Zero Discriminatio: Utopia or Reality?

This article was originally written for SUMARSE PANAMÁ, in March 2022, with the title: "0 discrimination: the great opportunity for societies to build a fairer, more equitable and sustainable world"

A year and a half ago I published my first book “Come Out! Las empresas también tienen que salir del clóset”. At first glance, it is a book focused on how to build more diverse and inclusive organizations, incorporating some of the SDGs such as number 5 (Gender Equality) and 10 (Reduction of Inequalities). As I was writing it, I was pretty sure that my readers would mainly be the leaders of the companies that are shaping the future of Latin America.


However, some weeks after its publication, I received a message on Instagram that made me realize the impact of telling my story:


"Hi Diego. Sorry if I bother you. I wanted to know if I could ask you for some advice. My name is Pedro, I am 23 years old and I live in El Salvador. Well, I think it's unnecessary to tell you that I'm gay. But this is something I have struggled with all my life. I grew up with a lot of insecurities. That everything that was "like that" was a sin and God was going to punish me. My family became suspicious when I was 13 years old, and I always felt contempt from them, even though I denied my sexuality…”

Since that day, Pedro felt confident to text me sharing his fears and insecurities, but also his wishes and desires. In every word I could read his anxiety to leave the house he shared with his “parents”. This people only cared about destroying his self-esteem with insults and even blows, while they forced him to give almost all his salary to support them, because he had to. He needed to pay them for forgiveness, to say sorry for his "abomination." He had to pay them for being gay. Pay for being authentic. Pay for being human.


Pedro's case is not isolated. It is the reality of thousands of young people who are kicked out of their homes when they decide to come out of the closet and try to live their true lives. And this gets worse when we add to this reality the situation of poverty, or responsibilities that are added to fulfill gender stereotypes, such as women who cannot study because they have to take care of the home because it is their mandate. Pedro was the man of the house, and he was never going to be a "good man" enough if he continued down "that path." You can't imagine how many talks it took for Pedro to be able to say "IT´S ENOUGH" and leave one night hearing insults and threats at his back.


Discrimination and fear of diversity is so ingrained in our culture that it permeates all institutions.
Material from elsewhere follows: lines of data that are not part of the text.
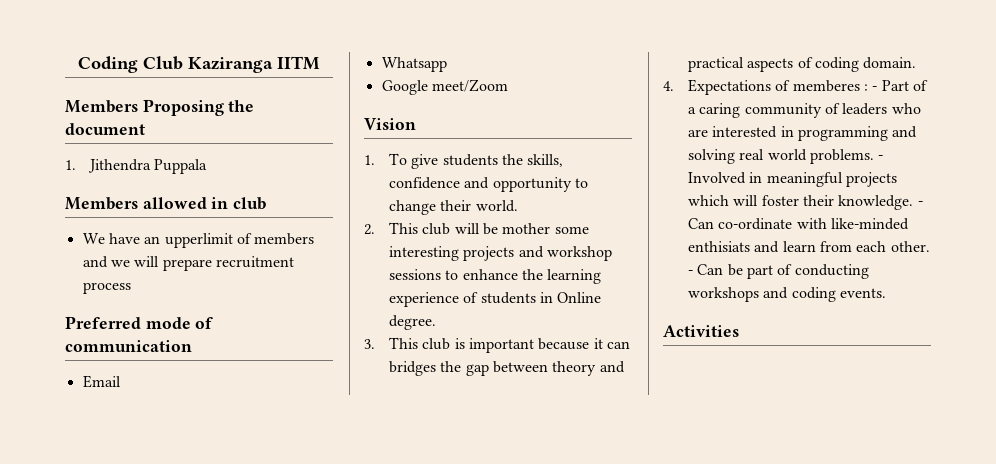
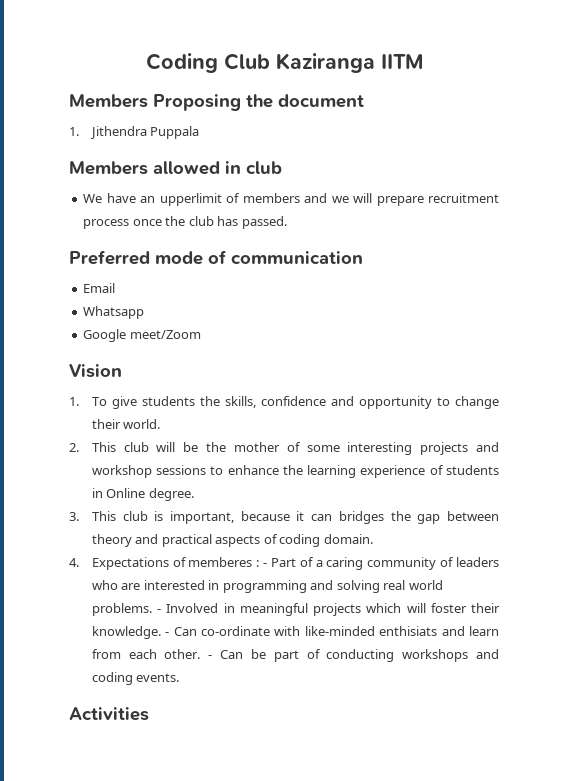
(131, 288) none -> [132,216,287,229] once the club has passed.
[502,223,551,234] mother -> [206,442,301,452] the mother of
[468,338,534,353] important -> [169,511,234,524] important,

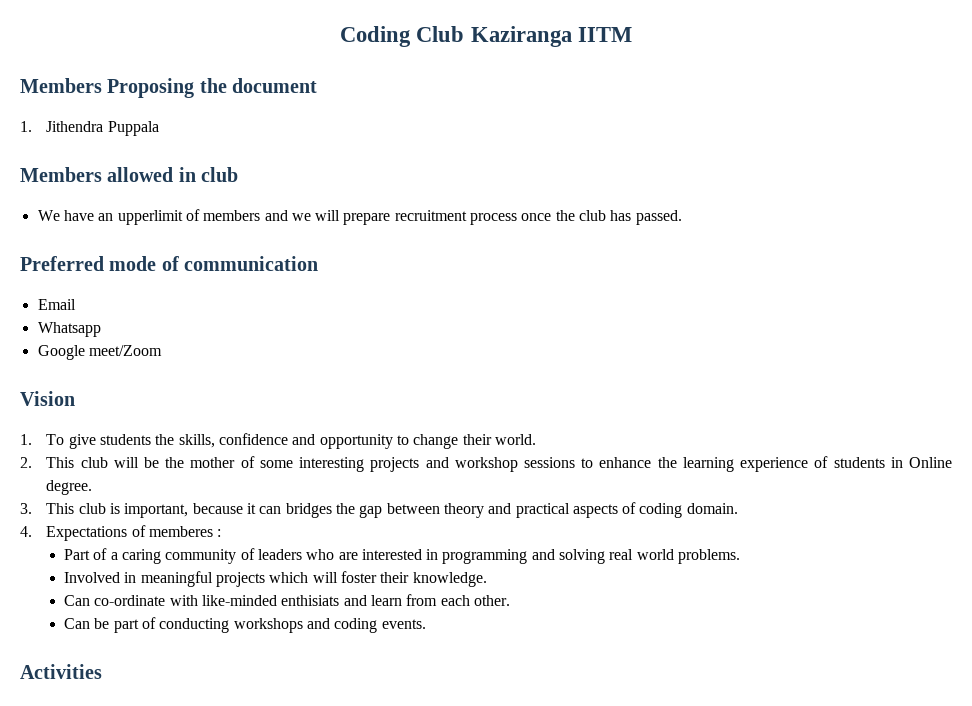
[263,563,268,567] - -> (222, 533) //
[157,609,162,613] - -> (741, 556) //
[165,632,170,636] - -> (487, 579) //
[208,655,213,659] - -> (510, 600) //

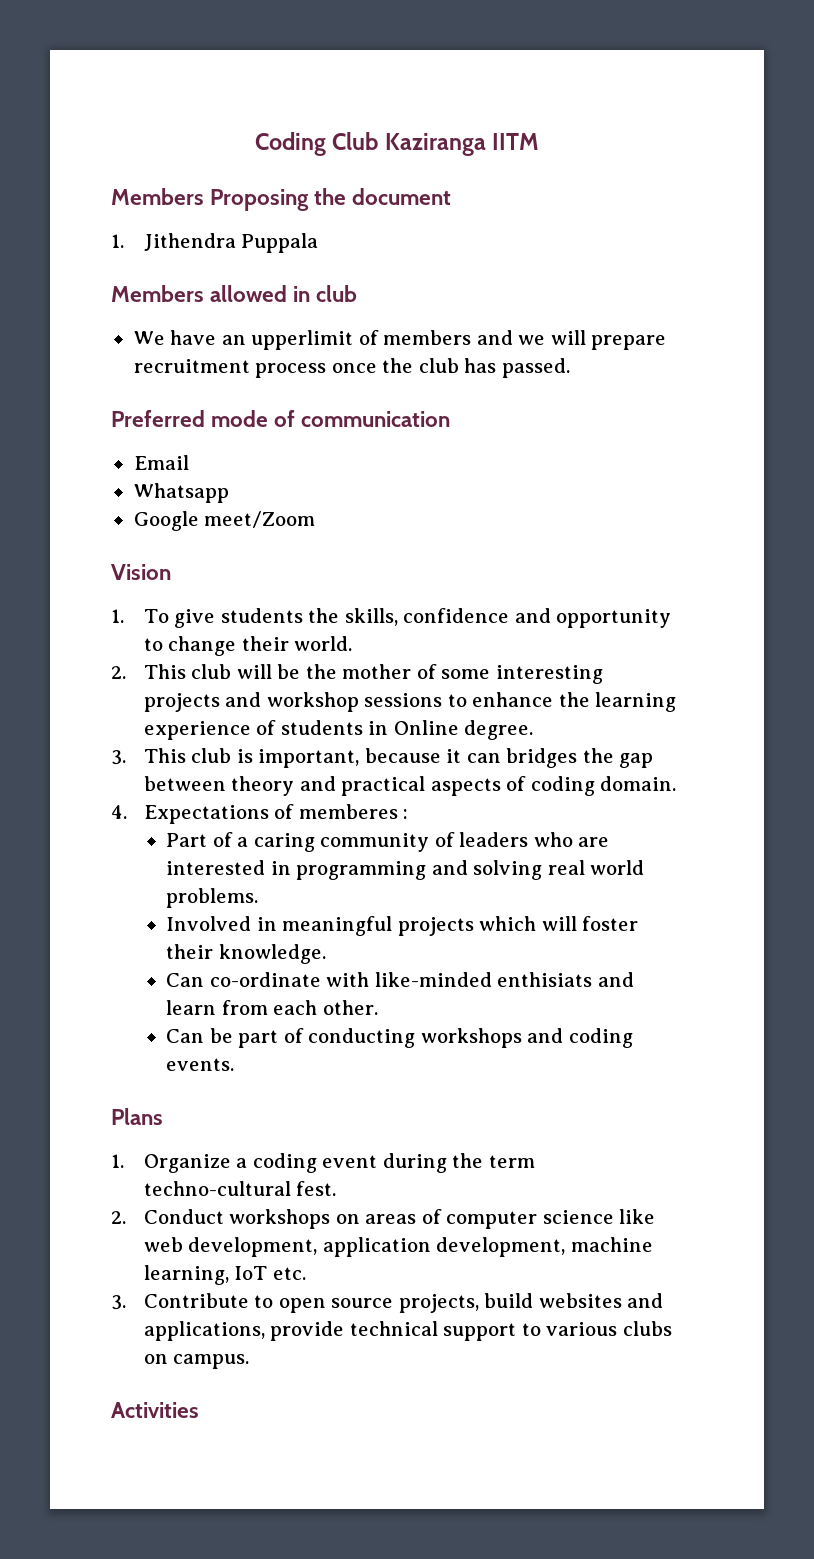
(426, 624) none -> [111,1108,163,1125] [111,1153,535,1173] [143,1181,337,1196] [111,1209,656,1229] [143,1237,653,1257] [143,1265,306,1285] [111,1293,664,1313] [143,1321,672,1341] [143,1354,250,1369] // Plans // 1. Organize a coding event during the term techno-cultural fest. // 2. Conduct workshops on areas of computer science like web development, application development, machine learning, IoT etc. // 3. Contribute to open source projects, build websites and applications, provide technical support to various clubs on campus.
From the family to the universities, from religion to companies. What scares me the most is not “today", but the "future". These situations only perpetuate a generation of people that ends up holding back and consuming themselves in thoughts of “what would have happened if…?


I always celebrate when countries pass anti-discrimination legislation, or laws in favor of the LGBTQ+ community and women. However, although laws can mark a milestone and start the transformation, it is necessary a structural change in society to eliminate the fear.
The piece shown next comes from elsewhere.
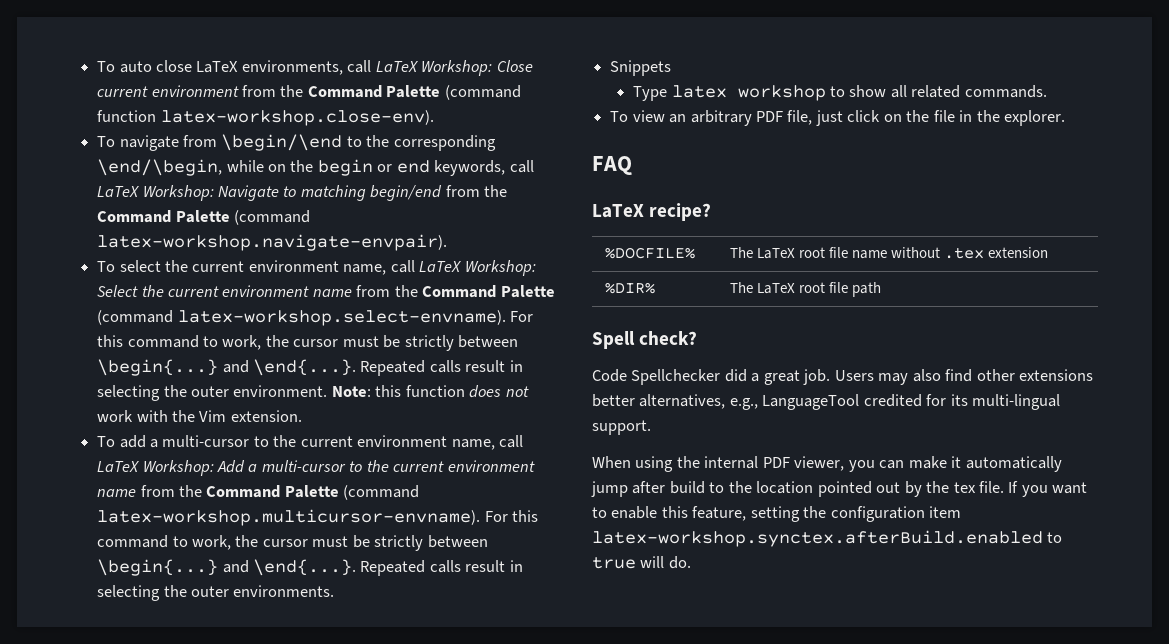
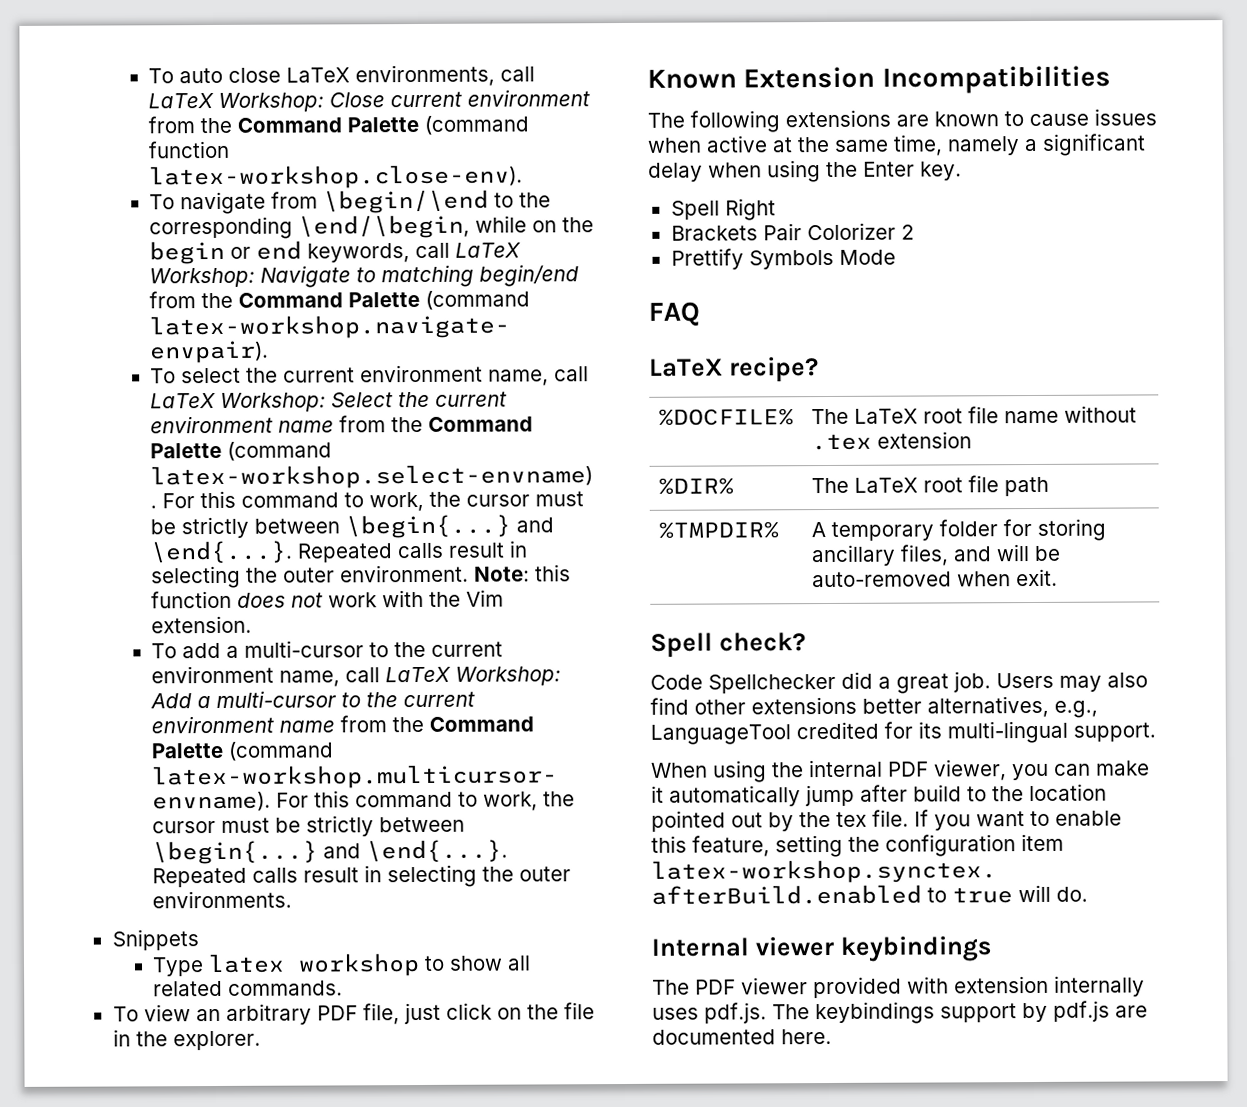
(1066, 118) none -> [647,65,1111,94] [647,108,1157,133] [647,133,1146,156] [648,160,962,183] [670,198,776,221] [670,222,915,241] [670,248,896,270] // Known Extension Incompatibilities // The following extensions are known to cause issues when active at the same time, namely a significant delay when using the Enter key. // Spell Right // Brackets Pair Colorizer 2 // Prettify Symbols Mode
(881, 289) none -> [657,521,779,539] [810,518,1106,541] [810,544,1061,567] [811,568,1058,588] // %TMPDIR% | A temporary folder for storing ancillary files, and will be auto-removed when exit.
(691, 562) none -> [651,935,991,962] [652,975,1145,999] [652,1000,1148,1025] [652,1028,832,1045] // Internal viewer keybindings // The PDF viewer provided with extension internally uses pdf.js. The keybindings support by pdf.js are documented here.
And here the private sector becomes key.


Companies have become agents of change, so they have a moral obligation to cover situations of injustice in those countries where social rights have not yet arrived.

Now, the question we must ask ourselves is “How do we lighten that fear?”




EDUCATING SOCIETY

Having inclusion and anti-discrimination policies brings benefits both for the company and for its individuals:




And just to mention some of the economic benefits, businesses with DEI policies have 19% more revenue[1];; and generate 2.3 times more cash flow per employee during a period of 3 years[2]..



MAKING VISIBLE

Companies need to show that a possible future without discrimination and diversity is possible. For that they need to take courage and proudly announce when they truly live by the values ​​of inclusion.


Let's show women in C-level positions, let's support the hiring of trans people, let's talk to the communities of Indigenous People, let's expand our recruitment channels, let's think about the accessibility of people, let's make alliances with NGOs, let's lose the fear of saying "This has always been done like this" and break the status quo.


Today is the opportunity to do something different and with a real impact on people's lives.



TAKING ACTION

Creating spaces free of discrimination is an everyday task. That is why I conceptualized the "Inclusive Routine", based on 5 steps that can be added to every leader´s agenda:


1. Identify issues that may affect diverse talent.

2. Update policies and benefits.

3. Review diversity trainings, covering gender and sexual orientation issues.

4. Respect and guarantee the privacy of the personnel.

5. Empower new generations of diversity leadership.


This can be achieved if we work on people's self-awareness, through executive coaching techniques, and applying some techniques that strengthen the organizational culture, such as active listening and assertive communication.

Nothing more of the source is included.